At the beginning of my class Thursday, the teacher announced that he anticipated our class ending Friday by 1PM. Normally this would have been good news for me, except that I had chosen a red-eye flight departing at 9:30PM. I really didn’t want to sit around in the airport for six or seven hours, so I paid the $100 transfer fee to get onto a 12:20 flight. I knew this could mean I would miss some of the class, but I was willing to take the risk.
Fortunately, the class was essentially over by 10AM, in plenty of time to head to the airport. I dropped off the rental car, and headed toward my gate. I had checked in the night before using the airline’s website, and printed my boarding pass. I confirmed that the gate was still correct. The security check went well, and I found my self sitting at the gate by 11AM. I was quickly joined by Pat, one of the gents in my class, who was also flying back to Columbus, but not on the same flight.
Around 11:20, we decided to get some lunch. While I was scarfing it down so that I could make the 11:40 boarding time reported on my boarding pass, the gentleman sitting next to us in the restaurant informed me that my flight (and his) had been delayed by 90 minutes.
I rushed over to a gate agent and waited in line a few minutes. I tried unsuccessfully to get on Pat’s flight. As she was looking at available flights, she noted a red-eye that departed at 9:30PM… I almost screamed. Fortunately, she didn’t linger on that option long. She very quickly found a seat on a different airlines. The marvelous coincidence was that it was the very same flight that Ray, another gent from my class, was on. I called Ray to let him know I was on my way. I had exactly one hour get to the new flight. I was a bit pessimistic given my recent experiences.
I had to exit the wing of the terminal I was in to get to the ticket counter. Again, I was pessimistic–ticket counters usually are not quick, and here I was approaching with what had to be an unusual request. My pessimism was in full bloom when the ticket counter happened to be the opposite direction that the gate agent had told me.
Alas, there was no line. Surprisingly, and much to her credit, the agent at USAir’s ticket counter handled the transaction very smoothly, and I was heading toward a new security check point in a minute or less.
Once I reached security, I was flagged for “secondary screening”. Evidently this is standard procedure for anyone with spikey hair, or has transferred flights between airlines. Unfortunately, I was guilty of both.
After passing through the metal detector and sending my belongings through the x-ray machine, I was instructed to wait in a Plexiglas cage.
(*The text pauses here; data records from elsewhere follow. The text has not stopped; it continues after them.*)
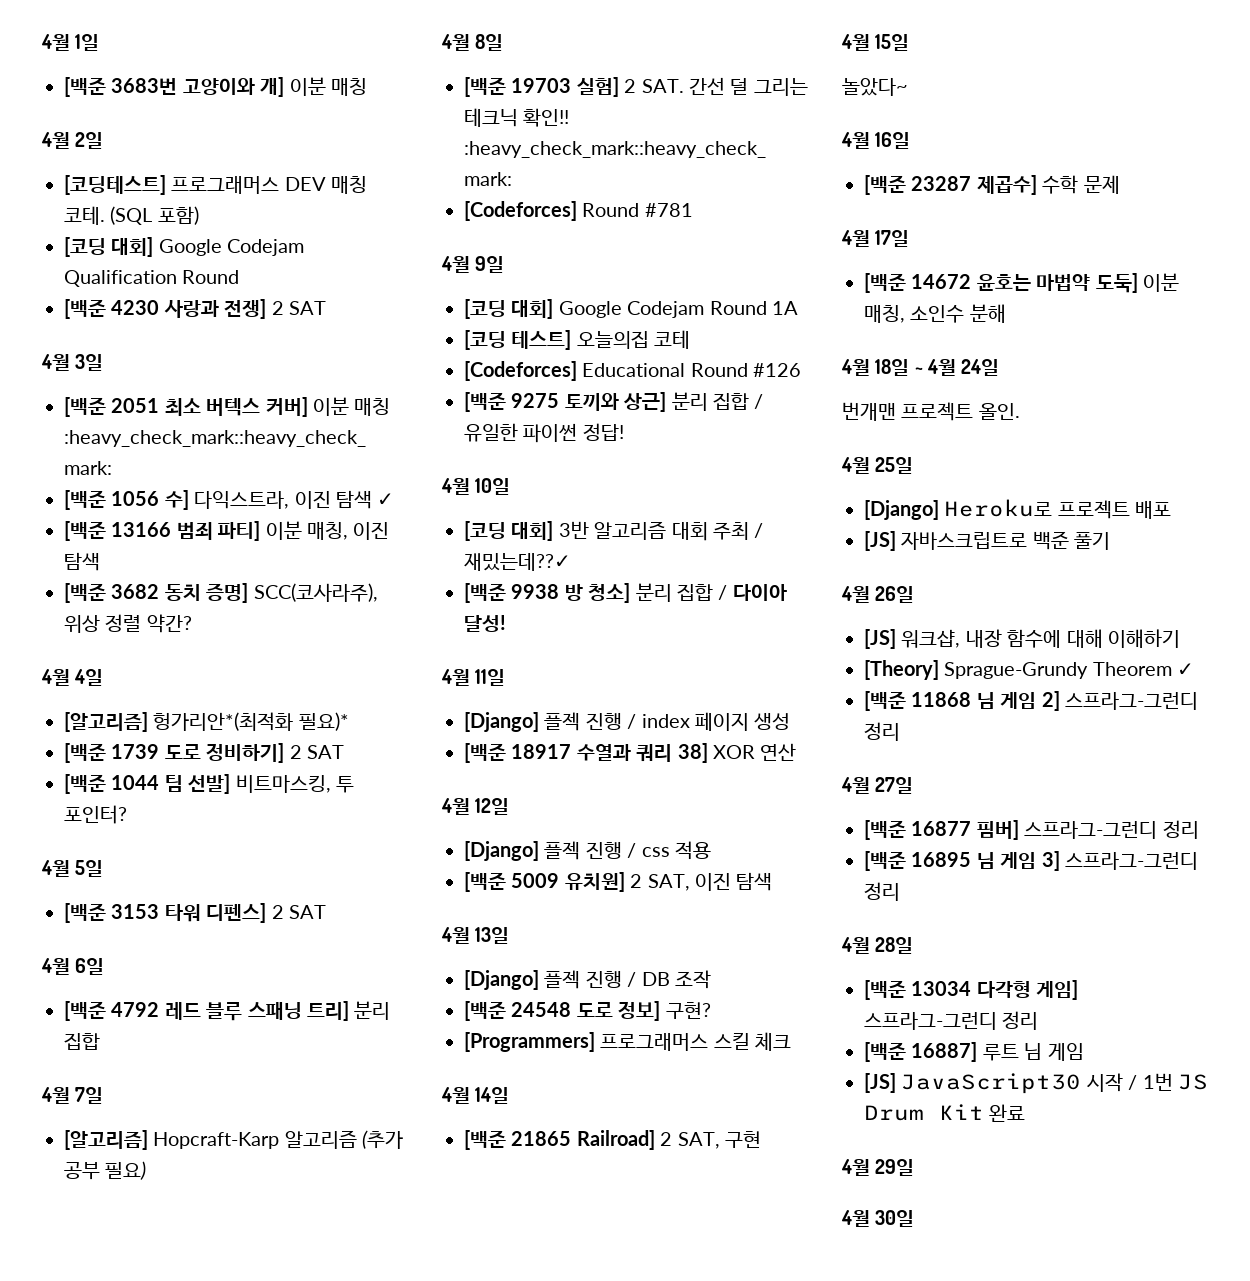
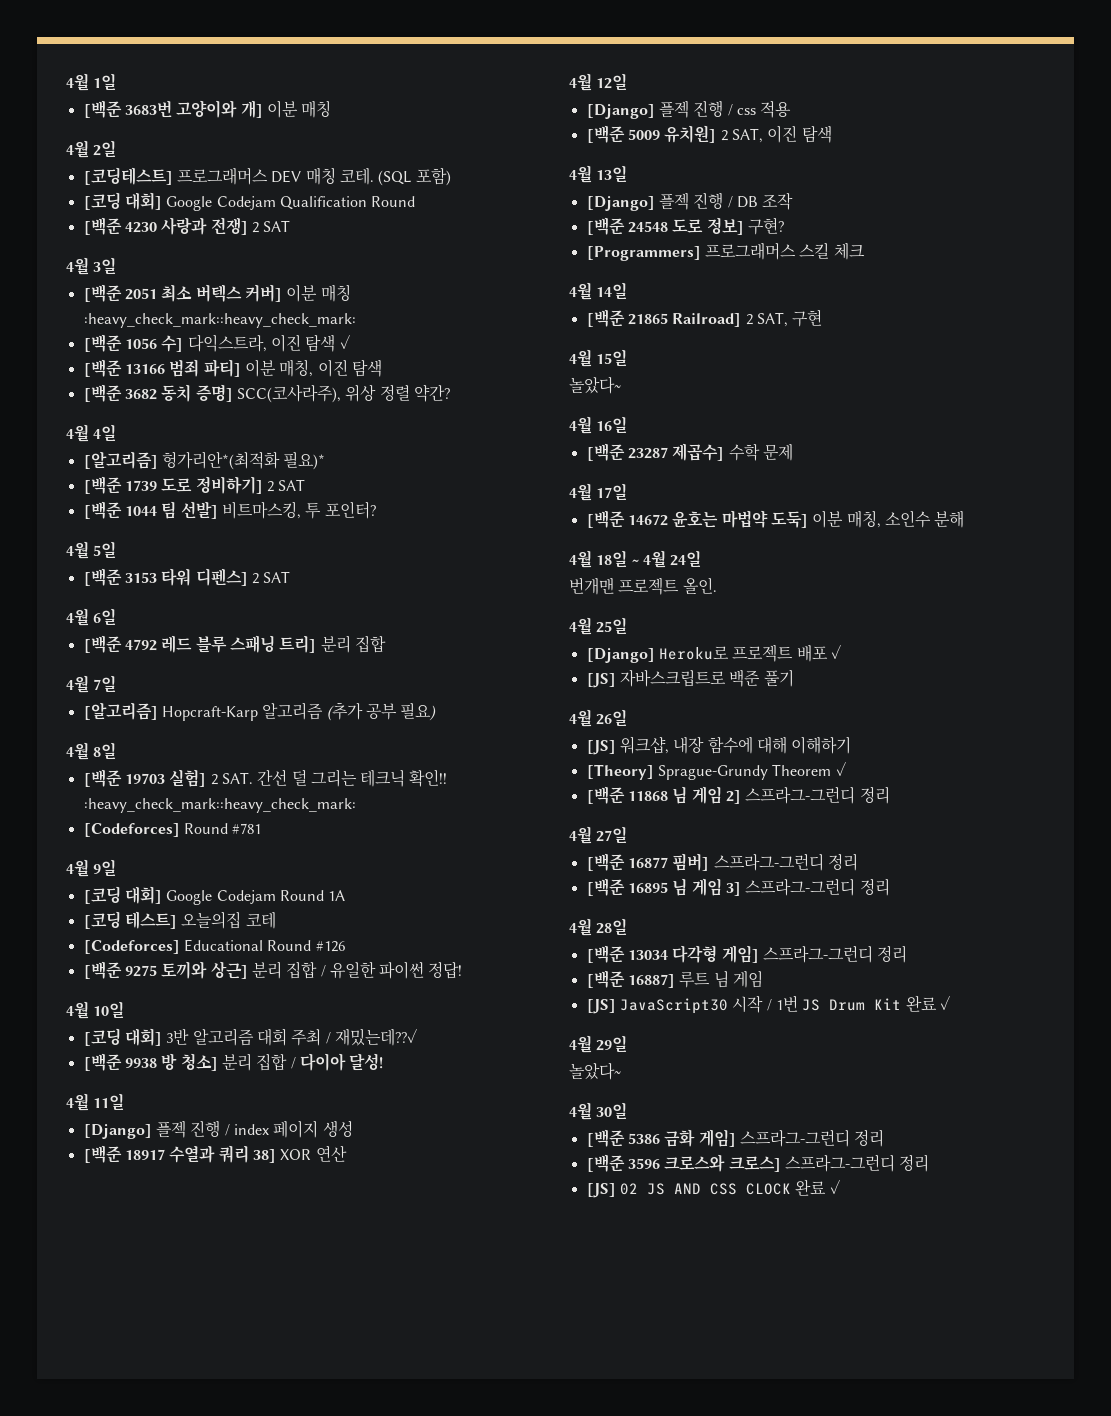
(1172, 510) none -> [830,644,841,659] ✓
(1026, 1113) none -> [939,995,950,1010] ✓
(915, 1167) none -> [569,1062,621,1080] // 놀았다~
(915, 1218) none -> [586,1129,885,1147] [586,1154,930,1172] [586,1179,840,1198] // [백준 5386 금화 게임] 스프라그-그런디 정리 // [백준 3596 크로스와 크로스] 스프라그-그런디 정리 // [JS] 02 JS AND CSS CLOCK 완료 ✓

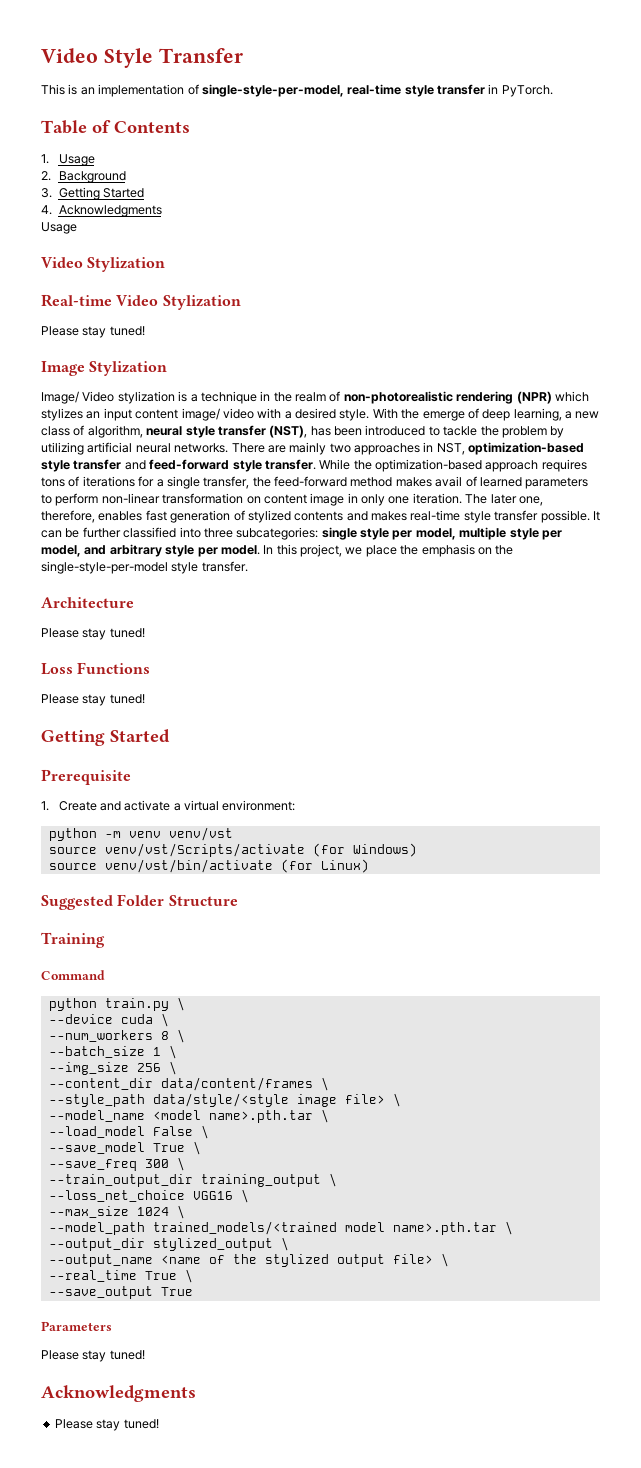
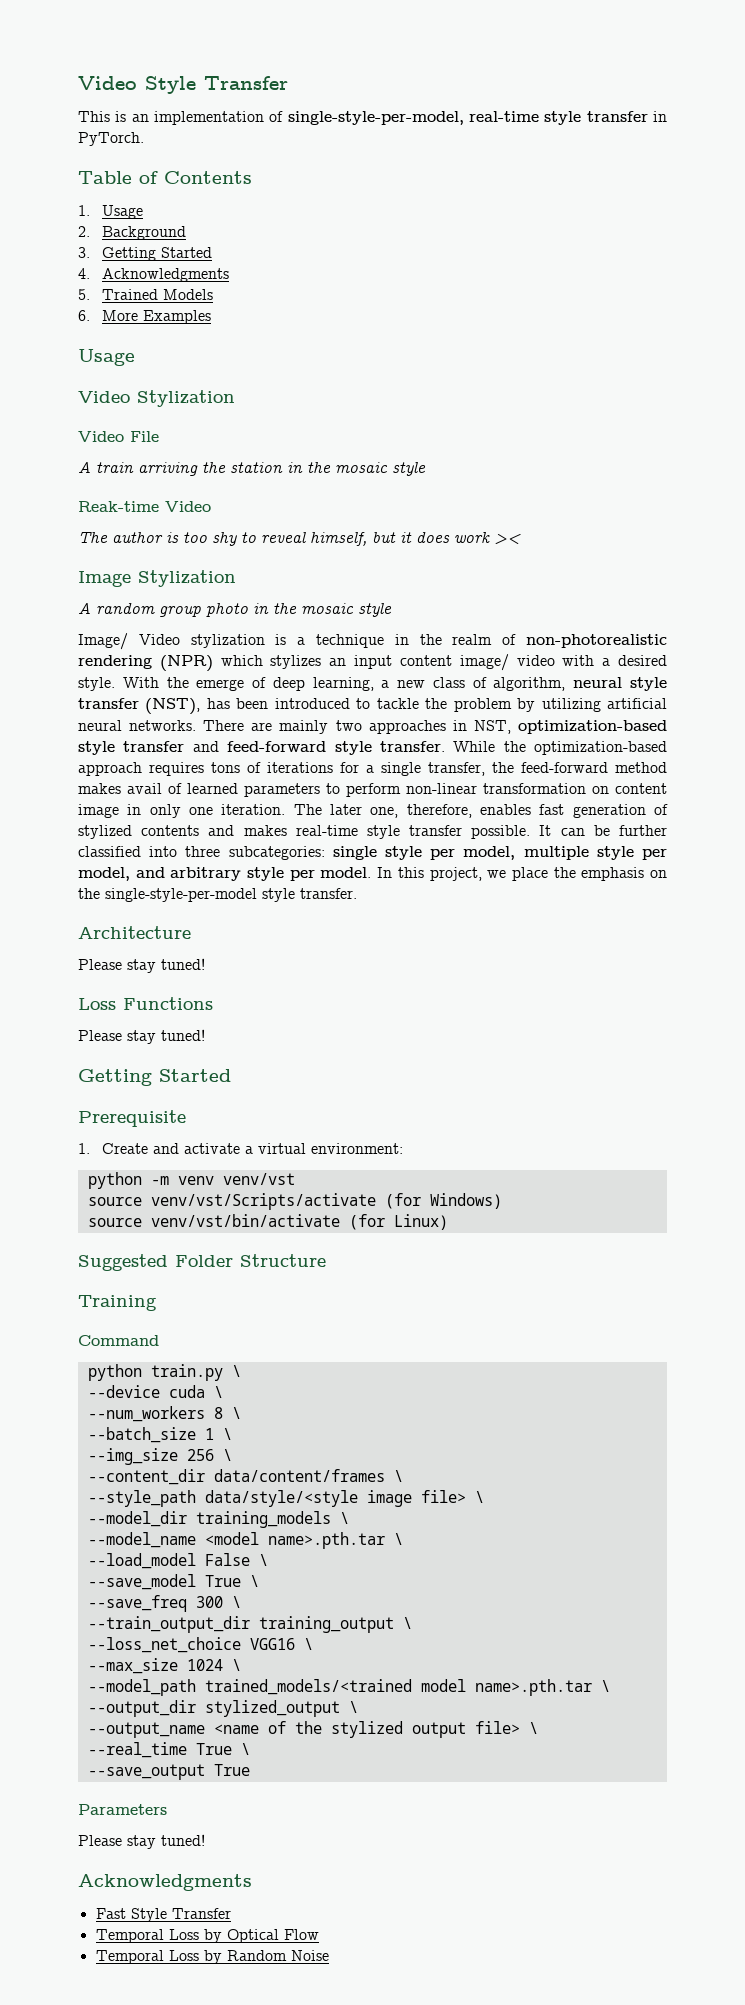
[41,222,77,234] [41,257,166,272] [41,294,241,310] [41,326,145,338] [41,361,168,376] Usage // Video Stylization // Real-time Video Stylization // Please stay tuned! // Image Stylization -> [78,289,214,300] [78,310,212,324] [78,349,135,366] [78,390,235,407] [78,431,159,442] [78,462,426,476] [78,501,211,512] [78,532,521,546] [78,570,236,587] [78,603,392,617] 5. Trained Models // 6. More Examples // Usage // Video Stylization // Video File // A train arriving the station in the mosaic style // Reak-time Video // The author is too shy to reveal himself, but it does work >< // Image Stylization // A random group photo in the mosaic style
(401, 1100) none -> [87,1511,349,1528] // --model_dir training_models \
[54,1419,159,1431] Please stay tuned! -> [95,1908,231,1922] [95,1929,319,1943] [95,1950,329,1964] Fast Style Transfer // Temporal Loss by Optical Flow // Temporal Loss by Random Noise

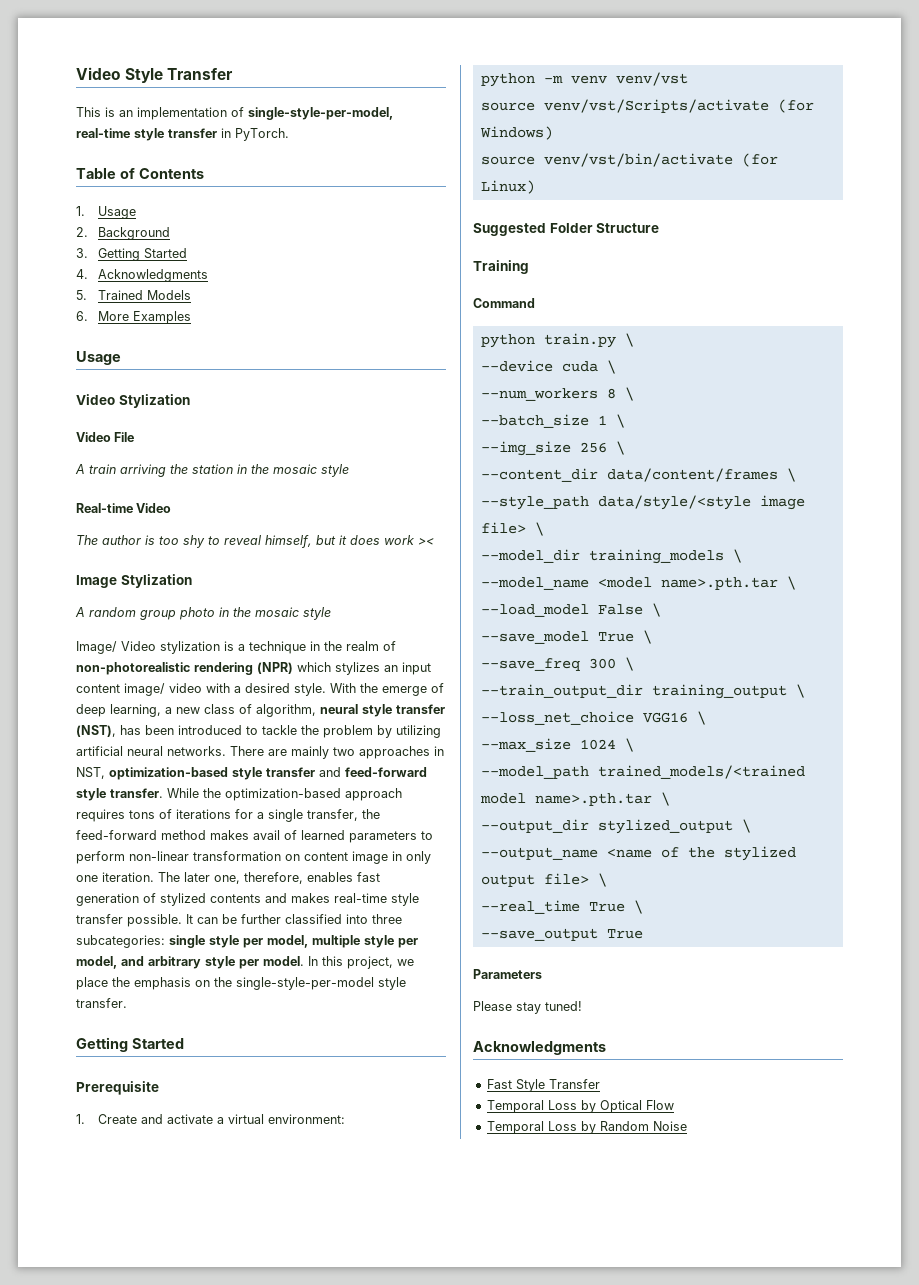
[78,501,159,512] Reak-time -> [76,503,133,513] Real-time
[78,926,191,939] [78,958,205,973] [78,997,213,1010] [78,1029,205,1044] // Architecture // Please stay tuned! // Loss Functions // Please stay tuned! -> (127, 1003) none

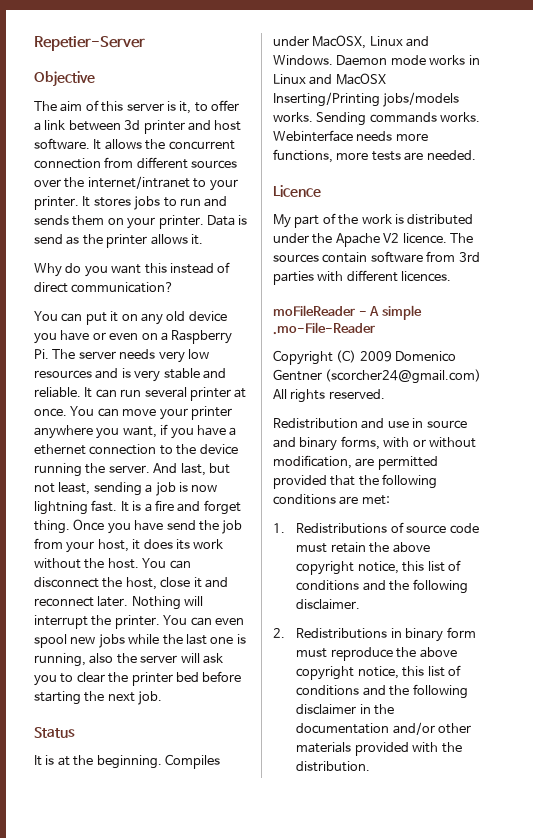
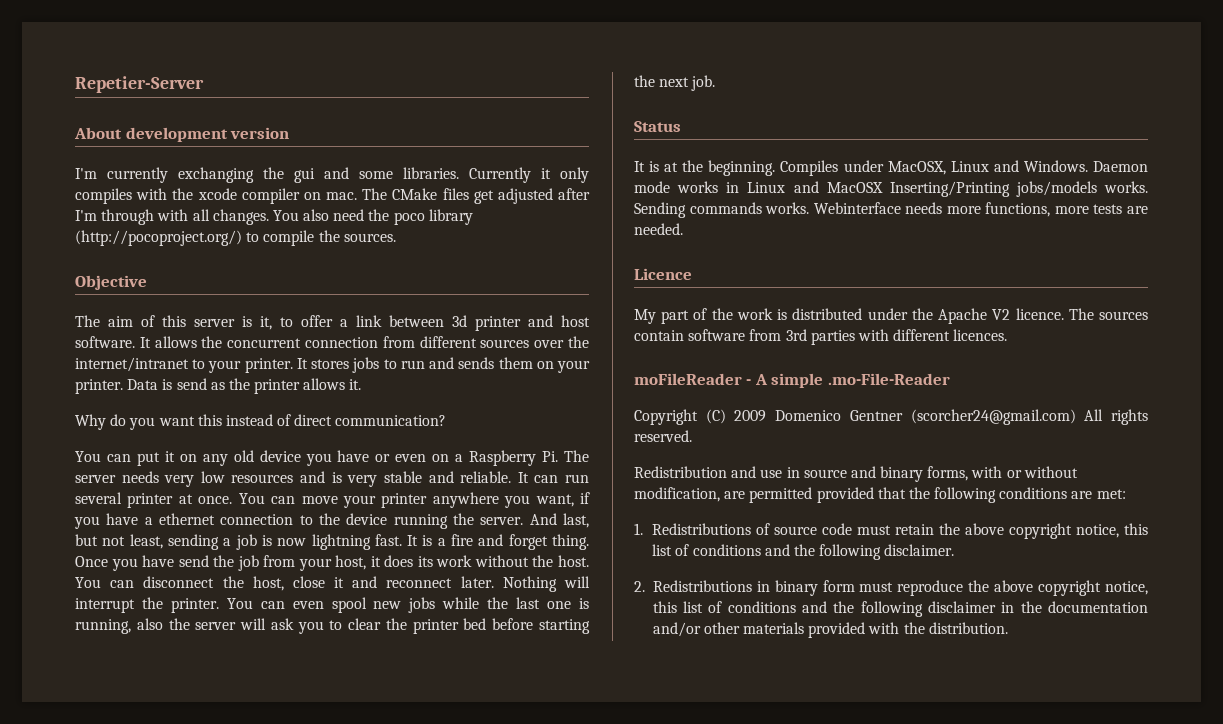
(145, 43) none -> [74,127,290,142] [75,167,589,183] [75,188,591,204] [75,209,473,225] [75,230,396,246] // About development version // I'm currently exchanging the gui and some libraries. Currently it only compiles with the xcode compiler on mac. The CMake files get adjusted after I'm through with all changes. You also need the poco library (http://pocoproject.org/) to compile the sources.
There I met Rebecca, another spikey haired refugee from the very same Northwest flight. She was escorted through the puffer system which attempted to discern if she had any explosive residue on her. I waited while they searched her bag and swabbed her belongings. My concern at making my flight continued to grow as the locker-room stench of millions of shoe-less feet pummeled me in my Plexiglas cage.
A few minutes later, as I was nearing a sublime unconsciousness, I was escorted to the puffer, as my belongings were to be fondled by men with blue hands. Two by two with hands of blue. Just as the puffer is finished sniffing me, my cell phone rang from my pocket. Whoops. It was Ray, wondering where I was. I quickly dismissed the call, but not before a security guard saw the phone. He immediately wants to know how I had my phone with me. I admit the oversight, and invite him to inspect it. The phone is unceremoniously swabbed and x-rayed, then returned to me with admonitions to not repeat such a security threat ever again.
Finally, the blue hands were done touching my stuff, and I was allowed to proceed to my gate. There I found Ray where I related the story of how his phone call had nearly sent me to a dark room for intensive questioning by agents wearing sterile blue gloves.
Mercifully, my new plane took off on time, bound for Charlotte, NC. Equally mercifully, the trip through security was the last drama in my travels this time. I’m now safe and happy at home.